Somehow, the return of Sting wasn’t the biggest talking point of the night. The match between Moxley and Omega was everything fans could have asked for. Because of the build, and the reputations and magnetism of both performers, their intros and entrances gave it not just the feel of a PPV main event, but a Wrestlemania main event. These two are on the shortlist of best in the world right now, and seeing them in the ring together turned everyone’s TV into a tesla coil. It felt BIG in a way matches on cable TV rarely, if ever, do.
And the match itself lived up to all of that. It was given 35 minutes to breathe, even through commercial breaks. It had all kinds of phases, told all kinds of stories, played on their interactions and histories with others (Omega’s channeling of blood rival Kazuchika Okada from NJPW a particular highlight). It was a brilliant example of why these two are at the top of the mountain, with Omega showing off his rare athleticism and variety while Moxley was the emotional ass-kicker boiled down to his essence. It was perhaps as good as AEW has ever been.

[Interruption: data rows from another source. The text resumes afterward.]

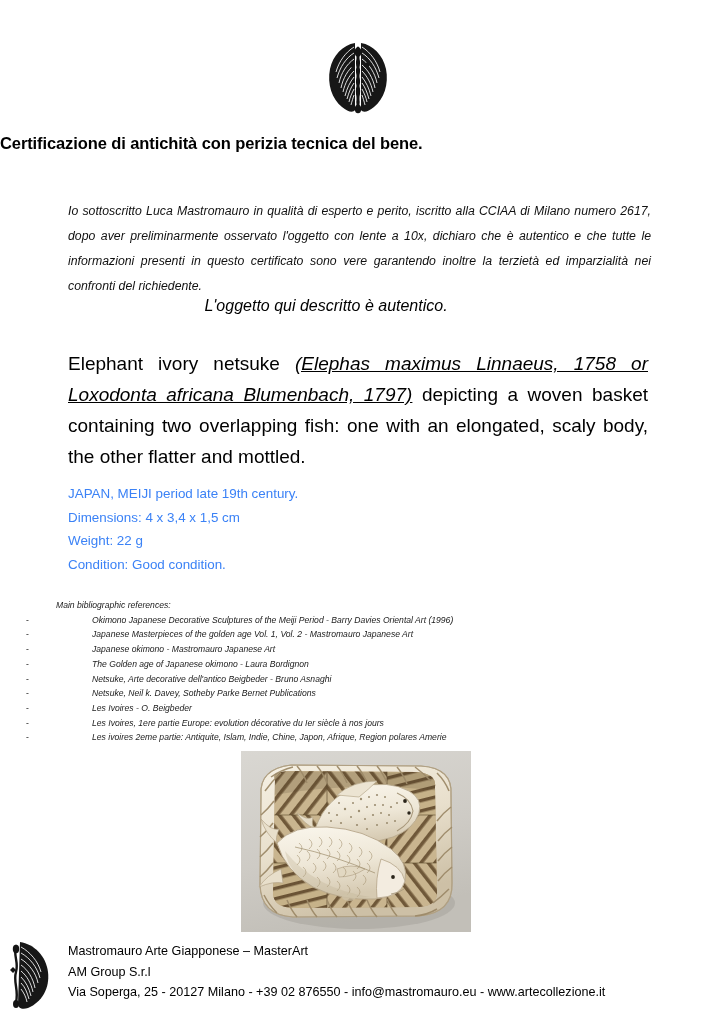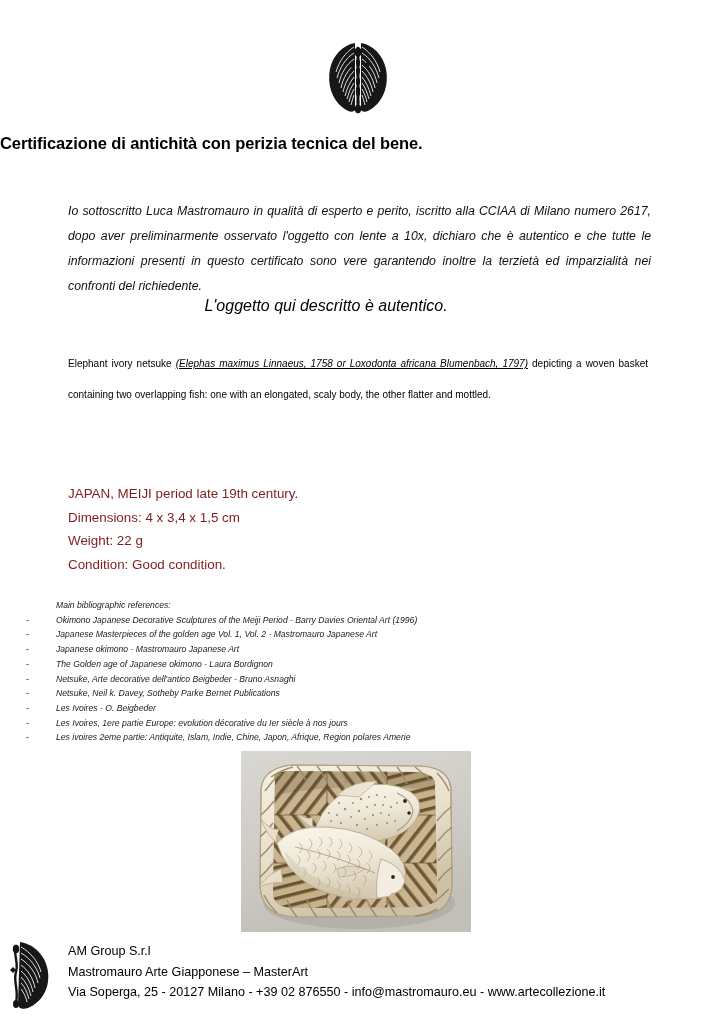--- a/index.html
+++ b/index.html
@@ -78,7 +78,7 @@
     left: 68px;
     top: 348px;
     width: 580px;
-    font-size: 10px;
+    font-size: 19px;
     line-height: 31px;
     text-align: justify;
     color: #000;

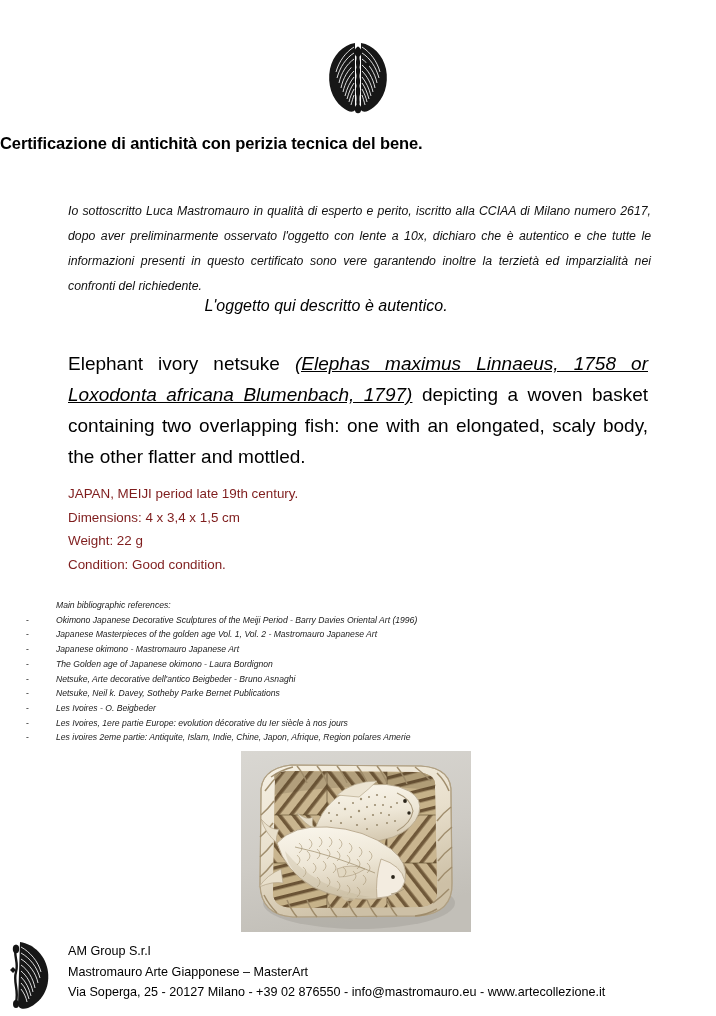--- a/index.html
+++ b/index.html
@@ -96,7 +96,7 @@
     width: 500px;
     font-size: 13.4px;
     line-height: 23.5px;
-    color: #7f1d1d;
+    color: #3b82f6;
   }
 
   

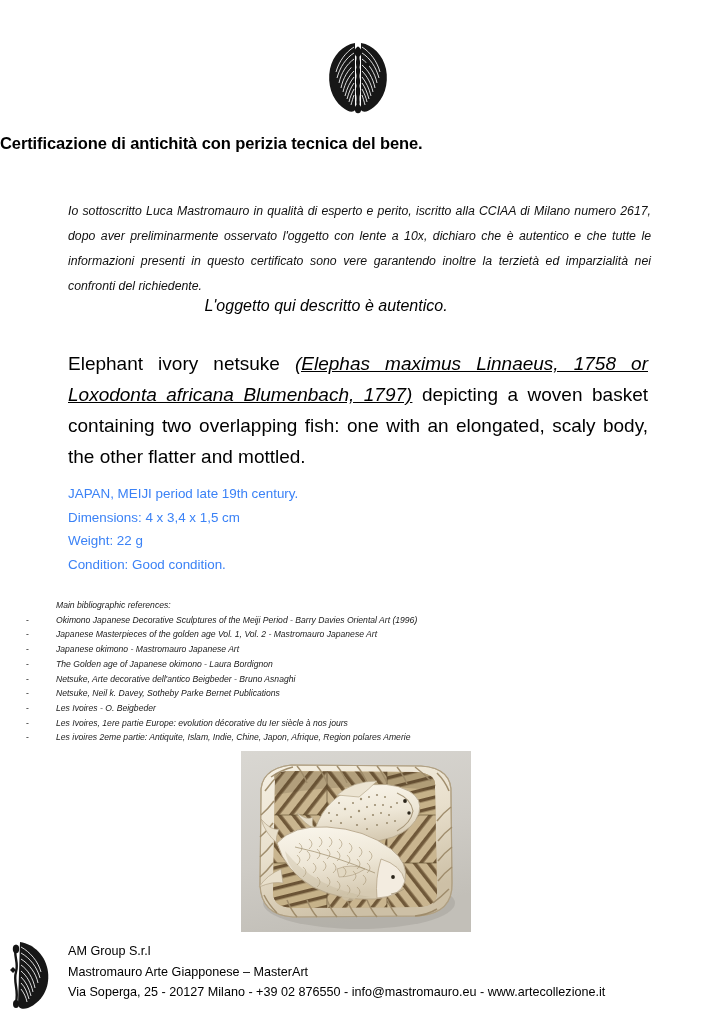--- a/index.html
+++ b/index.html
@@ -123,6 +123,7 @@
   }
   .biblio-text {
     flex: 1 1 auto;
+    margin-left: 36px;
   }
 
   

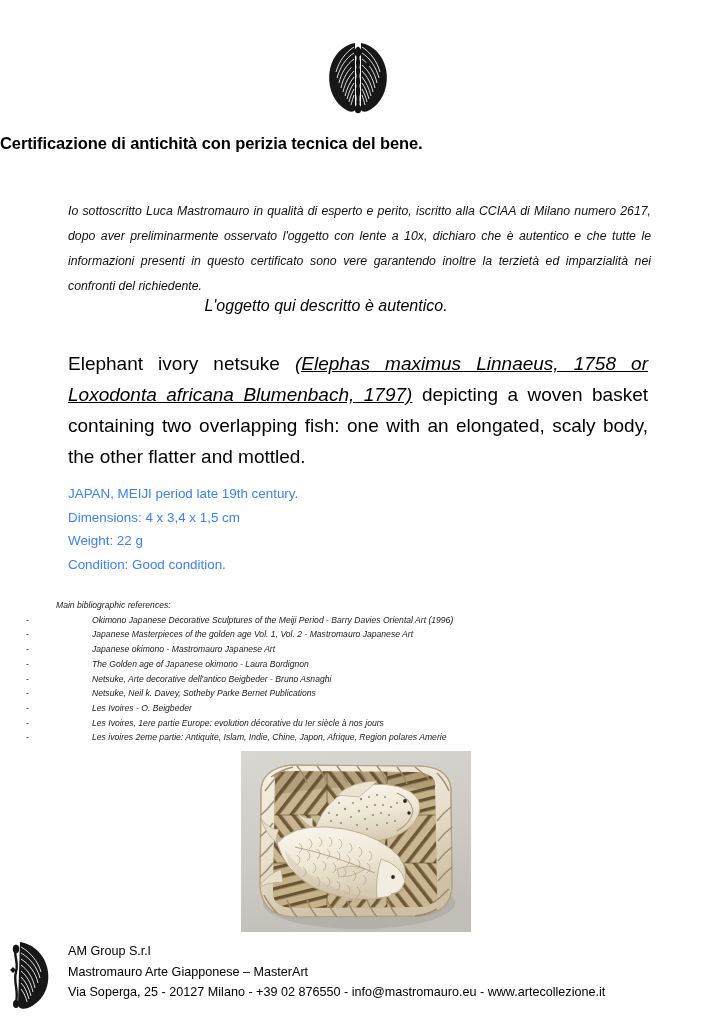--- a/index.html
+++ b/index.html
@@ -490,8 +490,8 @@
   </div>
 
   <div class="footer-text">
+    <div>Mastromauro Arte Giapponese – MasterArt</div>
     <div>AM Group S.r.l</div>
-    <div>Mastromauro Arte Giapponese – MasterArt</div>
     <div>Via Soperga, 25 - 20127 Milano - +39 02 876550 - info@mastromauro.eu - www.artecollezione.it</div>
   </div>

Until the end. Having a screwy finish to the match itself is fine, with Omega taking the shortcut behind the ref’s back and hitting Mox with a microphone “accidentally” in the ring. It completes Omega’s heel-turn, and Moxley has spent nine months as the champion and has been built to be an unscalable ascent for any challenger. Perhaps he can only be beaten through nefarious means.

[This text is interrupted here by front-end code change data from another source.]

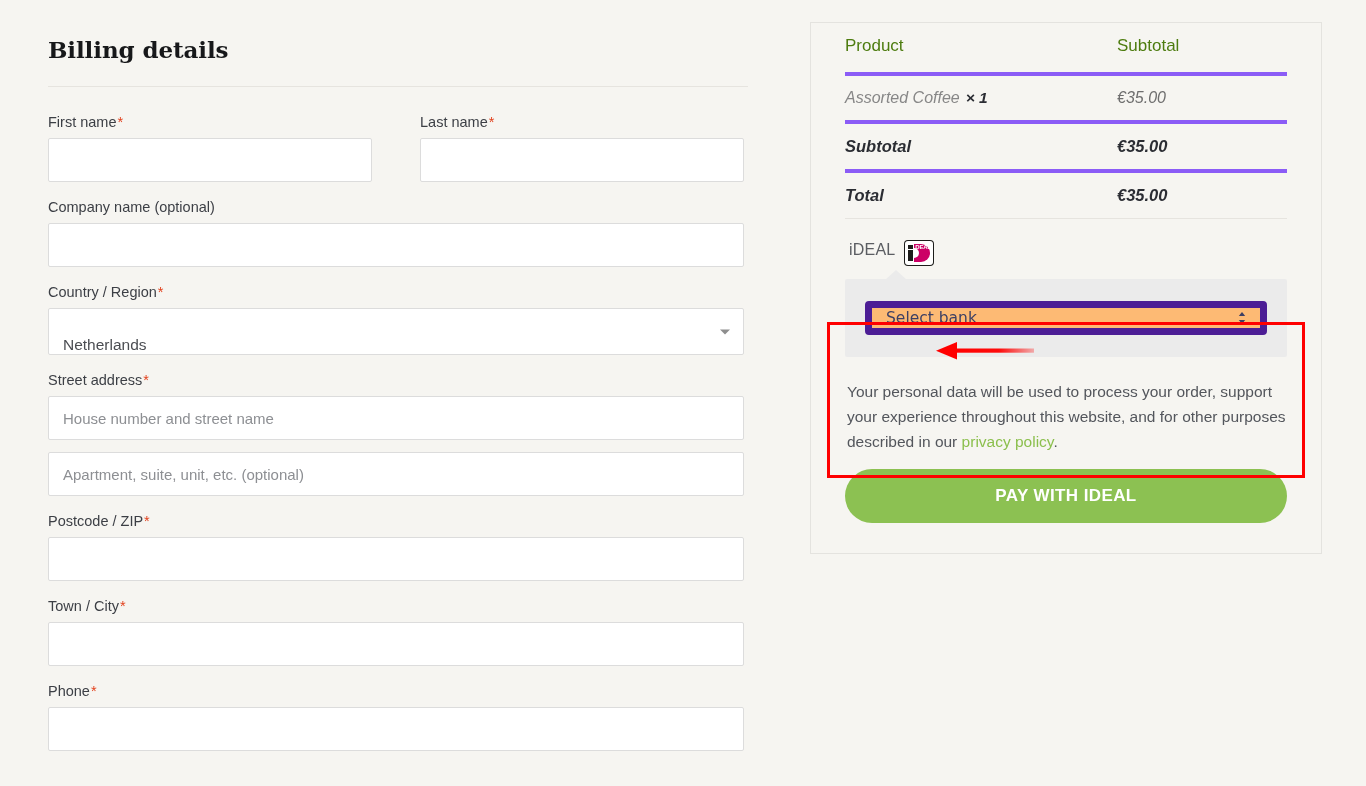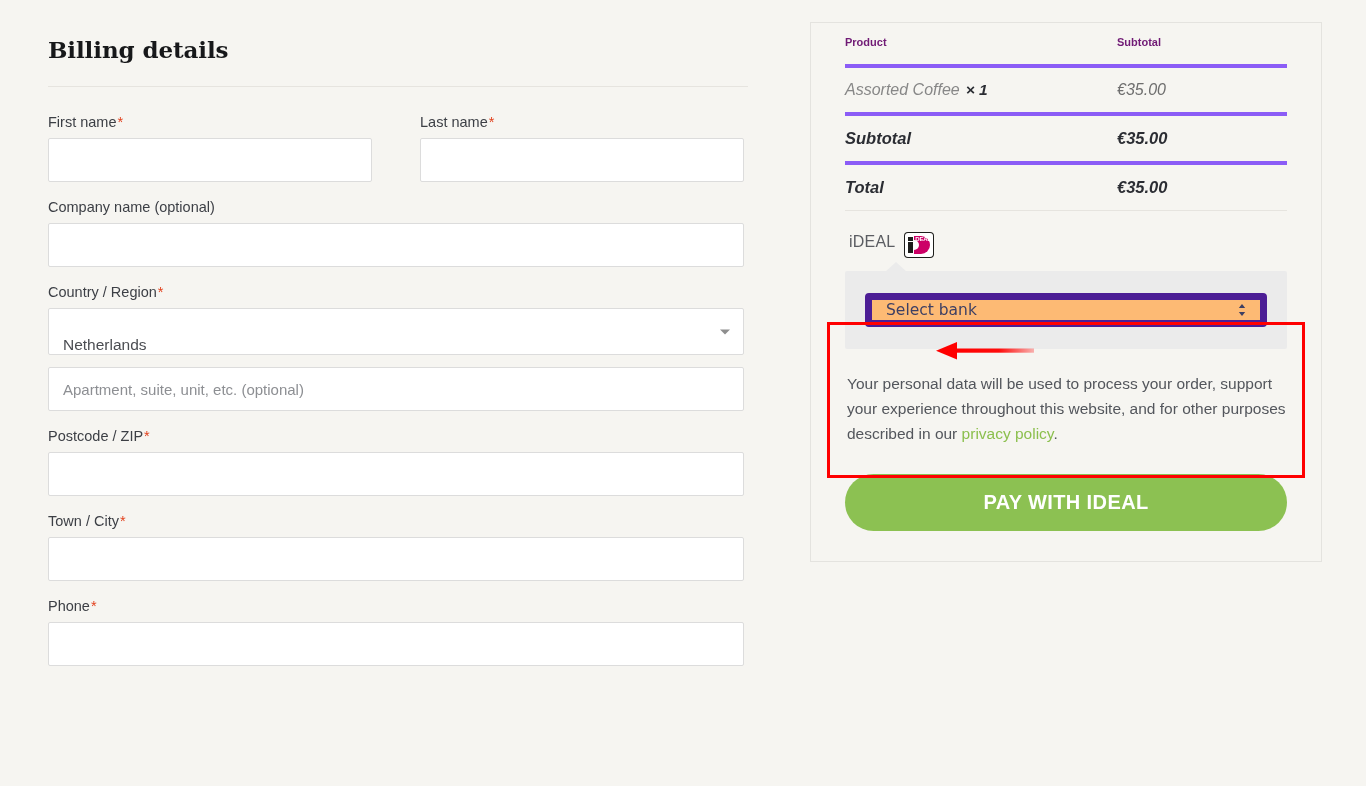--- a/index.html
+++ b/index.html
@@ -161,9 +161,9 @@
     vertical-align: middle;
   }
   table.order-table th {
-    font-weight: bold;
-    color: #701a75;
-    font-size: 11px;
+    font-weight: normal;
+    color: #4d7c0f;
+    font-size: 17px;
     padding-bottom: 16px;
   }
   table.order-table th.amount,

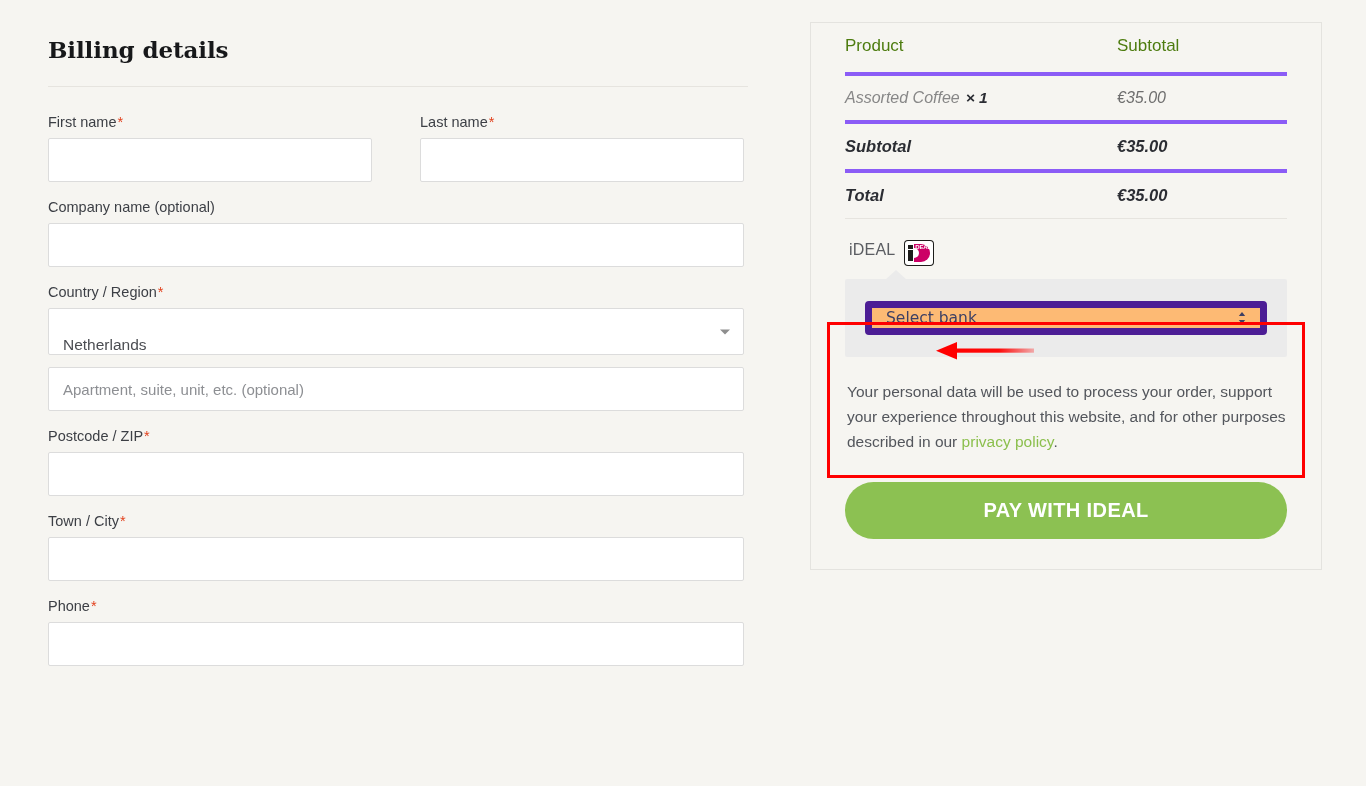--- a/index.html
+++ b/index.html
@@ -413,6 +413,10 @@
         </div>
       </div>
 
+      <div class="field full">
+        <label class="field-label"><span>Street address</span><span class="req">*</span></label>
+        <input class="text-input" type="text" placeholder="House number and street name" style="">
+      </div>
 
       <div class="field full stacked-second">
         <input class="text-input" type="text" placeholder="Apartment, suite, unit, etc. (optional)" style="">

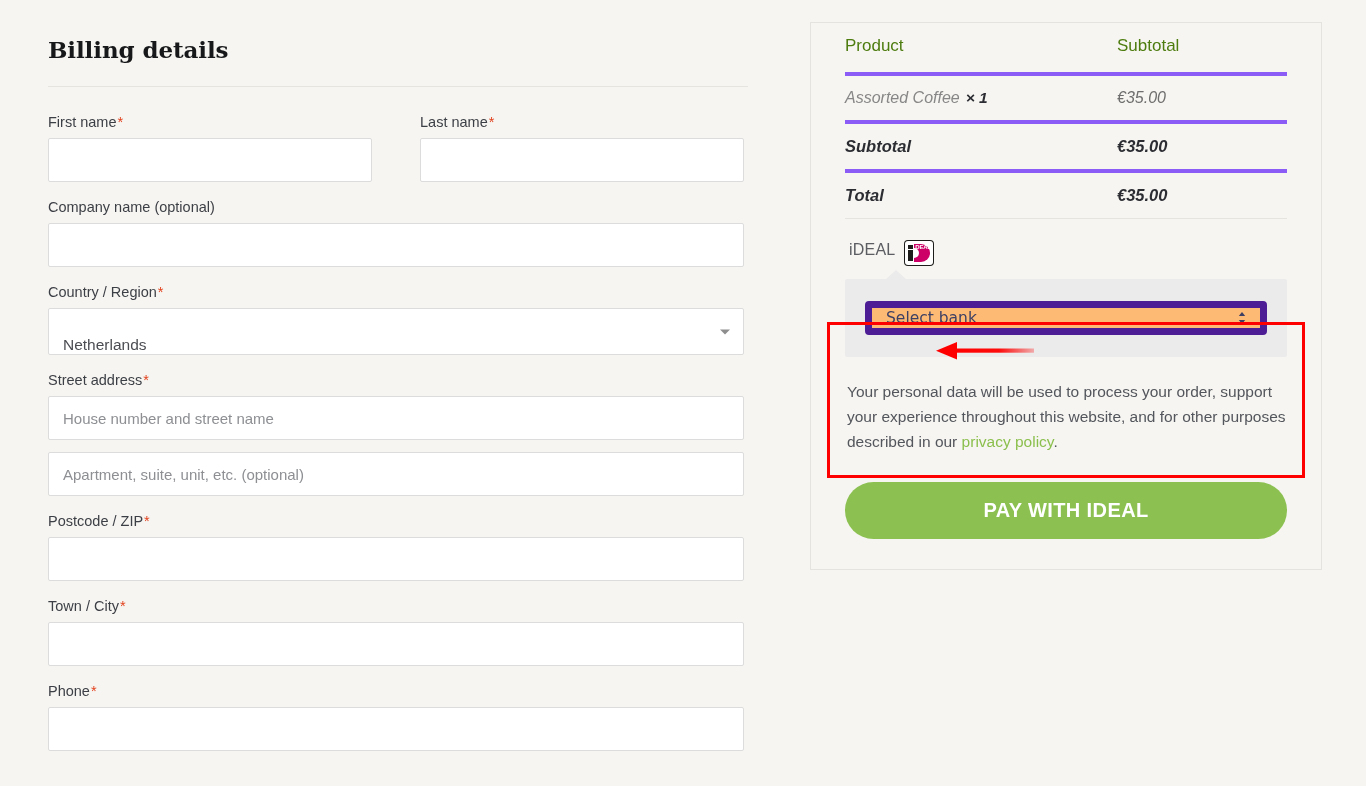--- a/index.html
+++ b/index.html
@@ -343,14 +343,14 @@
     display: block;
     box-sizing: border-box;
     width: 100%;
-    margin-top: 28px;
+    margin-top: 15px;
     padding: 17px 10px;
     background: #8cc152;
     color: #ffffff;
     border: none;
     border-radius: 40px;
     font-family: "Liberation Sans", sans-serif;
-    font-size: 20px;
+    font-size: 17px;
     font-weight: bold;
     letter-spacing: 0.4px;
     cursor: pointer;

That’s not the problem. The problem is what came next. Don Callis, a “guest” of Omega’s on commentary and also the executive VP of Impact Wrestling, aided Omega’s heel ending and then quickly hustled Omega out of the arena to a waiting limo. There, he told the AEW audience that in order to find out what was going on with Omega and himself, they would have to tune into Impact on Tuesday night.
What?
On what felt like the company’s biggest night, they ended it by telling their audience to watch a different company? Imagine if after Jon Snow discovers that dragon fire wouldn’t kill the Night King, the Night King turned to the camera and said, “If you want to know what happens next, tune into Epix on Thursday!” Why are you stringing out your company’s biggest story elsewhere?
This is only a guess, but AEW has made a big deal of being “open.” As in, their performers can work anywhere else along with AEW, and that AEW is open to working relationships with any company. We’ve already seen Serena Deeb and Thunder Rosa bounce between NWA and AEW. This is important to them, and marks out a huge difference between them and WWE, which is very much “closed.”
But to highlight that at this point? At perhaps the pinnacle of interest? There’s nothing about Impact that’s big-time, which is why it’s on AXS-TV. It’s nice to have, but it doesn’t propel AEW forward in a way that anyone can see. At best, it was just a very odd decision. How do you promote your product when your champion and now face of the company is running to a different show? How does that help?
It’s probably a bump AEW can ride out. Omega will spend months putting on great matches and programs as champ, which is what everyone wants in the end. Maybe there’s something interesting to be gleaned from Impact. But on a night when it felt like AEW could really separate itself and throw down a marker, it asked everyone to look somewhere else.